What you will do
Copy out the entries that follow exactly, leaving every picture behind.
━━━━━━━━
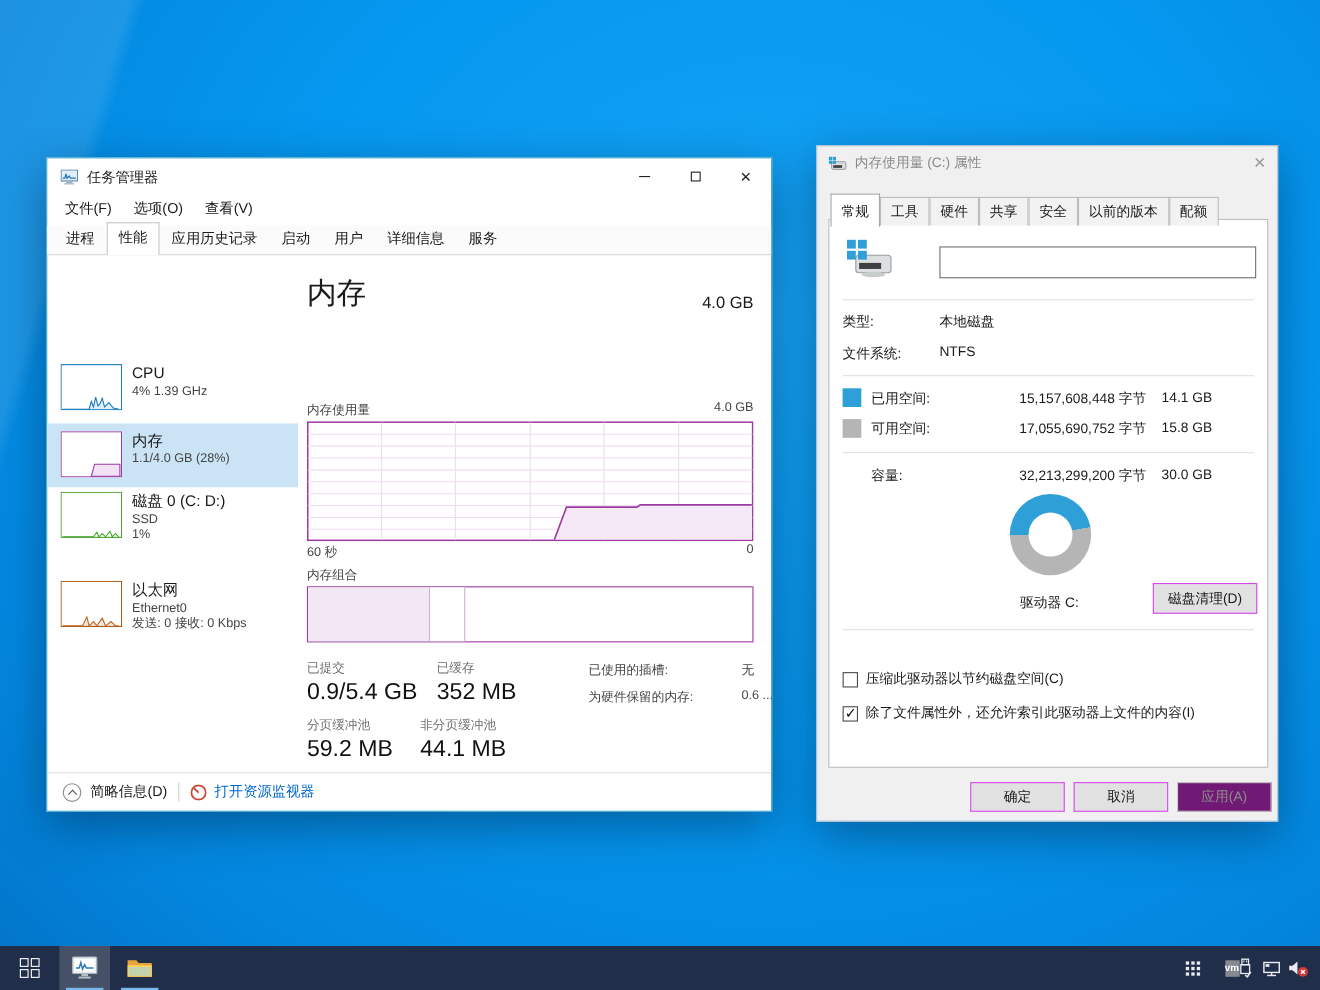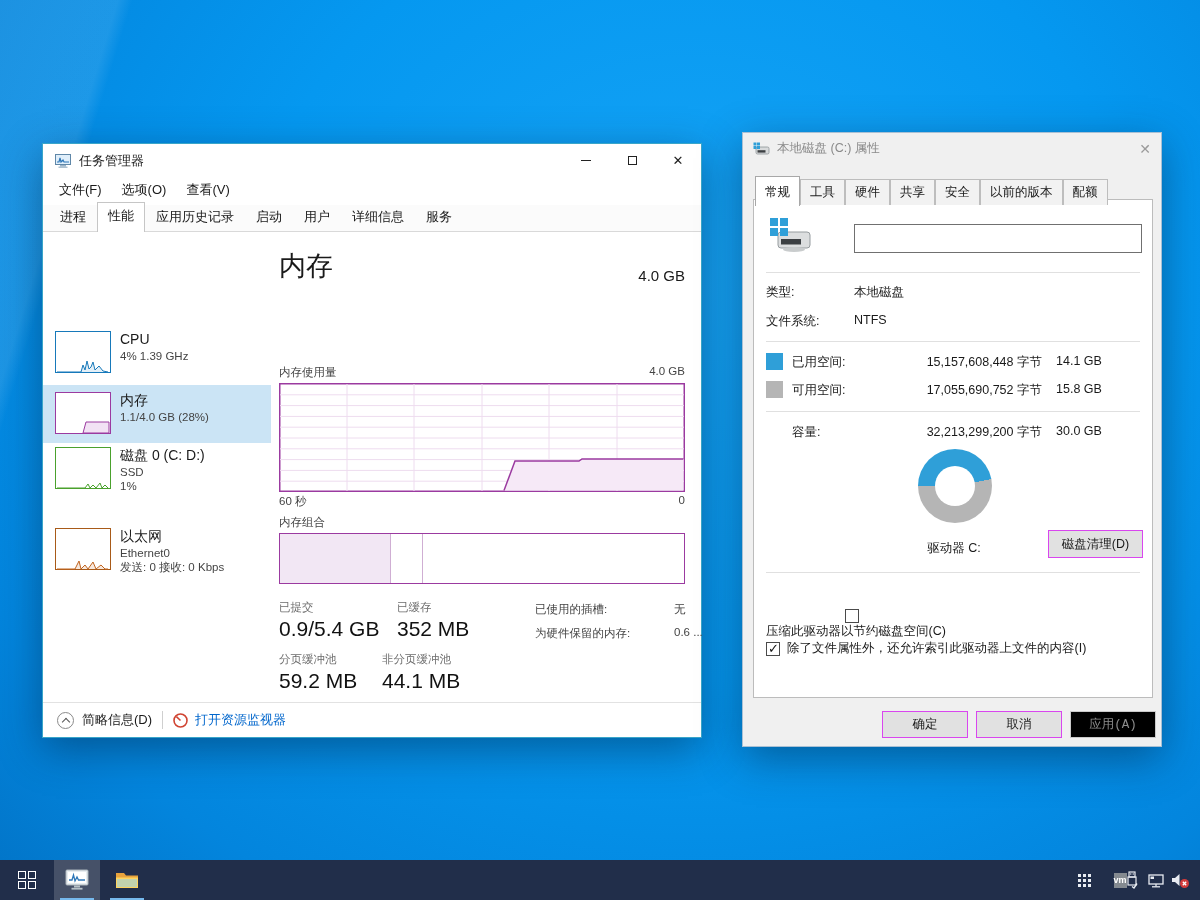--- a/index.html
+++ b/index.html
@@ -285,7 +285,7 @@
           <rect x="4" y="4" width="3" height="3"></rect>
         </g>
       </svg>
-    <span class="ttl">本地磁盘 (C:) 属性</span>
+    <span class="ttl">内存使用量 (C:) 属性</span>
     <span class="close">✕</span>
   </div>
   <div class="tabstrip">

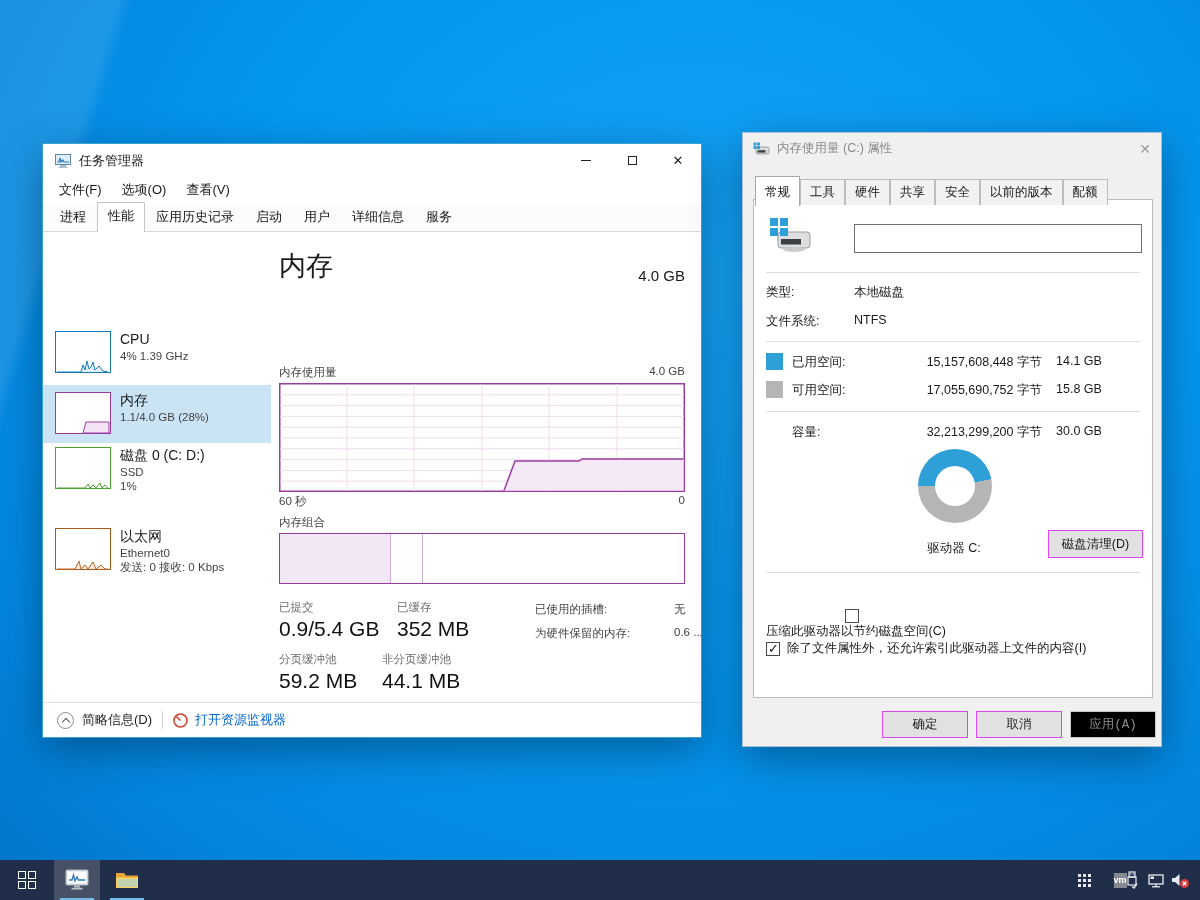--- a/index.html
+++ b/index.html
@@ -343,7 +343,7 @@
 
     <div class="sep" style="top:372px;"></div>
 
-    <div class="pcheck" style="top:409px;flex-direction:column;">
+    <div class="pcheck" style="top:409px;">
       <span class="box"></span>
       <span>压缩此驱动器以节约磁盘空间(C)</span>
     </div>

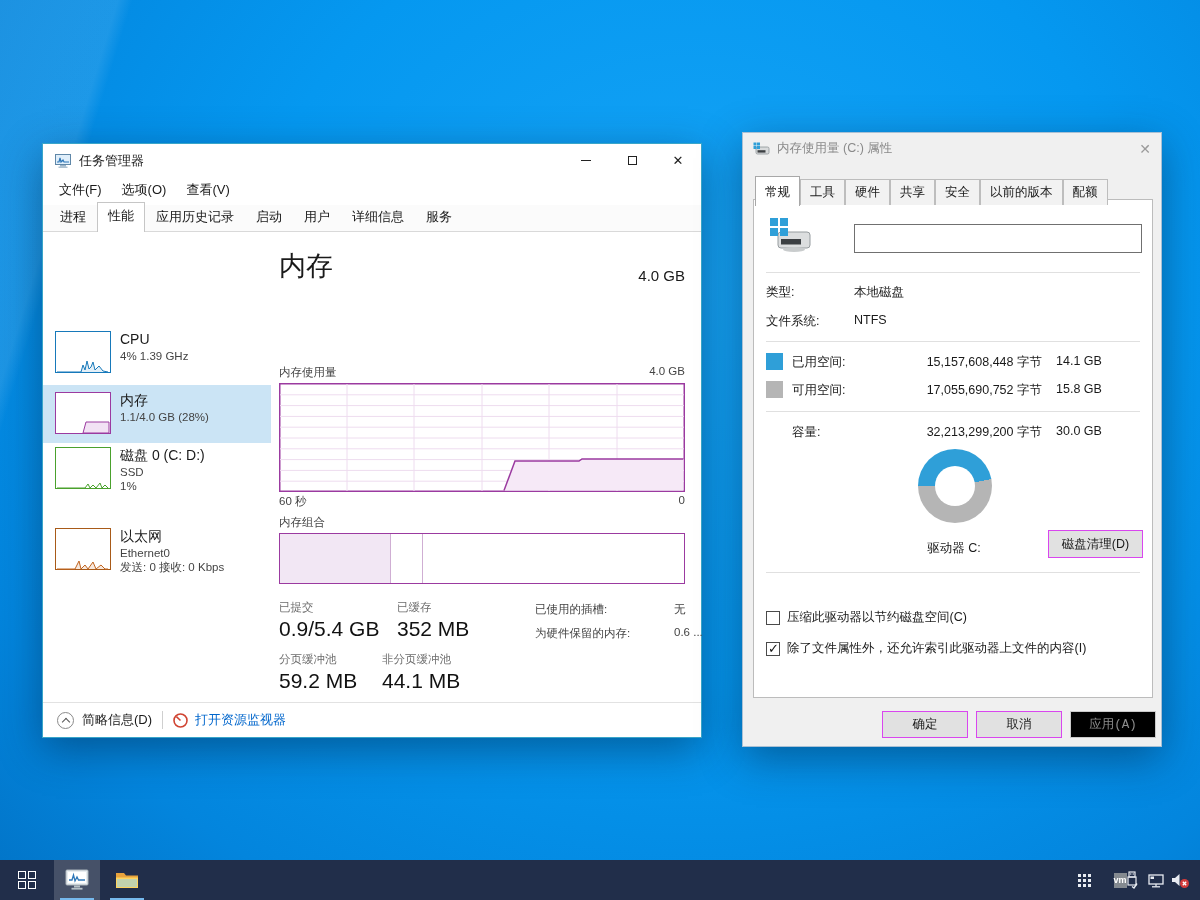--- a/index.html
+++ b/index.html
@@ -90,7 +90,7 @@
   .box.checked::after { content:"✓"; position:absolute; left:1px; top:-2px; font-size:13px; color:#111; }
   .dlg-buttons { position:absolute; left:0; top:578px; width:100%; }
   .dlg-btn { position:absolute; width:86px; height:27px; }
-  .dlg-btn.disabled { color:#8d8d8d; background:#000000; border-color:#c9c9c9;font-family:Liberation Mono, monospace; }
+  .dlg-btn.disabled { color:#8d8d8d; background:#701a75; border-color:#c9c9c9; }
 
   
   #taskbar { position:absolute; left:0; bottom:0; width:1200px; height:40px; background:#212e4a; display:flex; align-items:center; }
━━━━━━━━
Output of the task
--- a/index.html
+++ b/index.html
@@ -285,7 +285,7 @@
           <rect x="4" y="4" width="3" height="3"></rect>
         </g>
       </svg>
-    <span class="ttl">本地磁盘 (C:) 属性</span>
+    <span class="ttl">内存使用量 (C:) 属性</span>
     <span class="close">✕</span>
   </div>
   <div class="tabstrip">

--- a/index.html
+++ b/index.html
@@ -343,7 +343,7 @@
 
     <div class="sep" style="top:372px;"></div>
 
-    <div class="pcheck" style="top:409px;flex-direction:column;">
+    <div class="pcheck" style="top:409px;">
       <span class="box"></span>
       <span>压缩此驱动器以节约磁盘空间(C)</span>
     </div>

--- a/index.html
+++ b/index.html
@@ -90,7 +90,7 @@
   .box.checked::after { content:"✓"; position:absolute; left:1px; top:-2px; font-size:13px; color:#111; }
   .dlg-buttons { position:absolute; left:0; top:578px; width:100%; }
   .dlg-btn { position:absolute; width:86px; height:27px; }
-  .dlg-btn.disabled { color:#8d8d8d; background:#000000; border-color:#c9c9c9;font-family:Liberation Mono, monospace; }
+  .dlg-btn.disabled { color:#8d8d8d; background:#701a75; border-color:#c9c9c9; }
 
   
   #taskbar { position:absolute; left:0; bottom:0; width:1200px; height:40px; background:#212e4a; display:flex; align-items:center; }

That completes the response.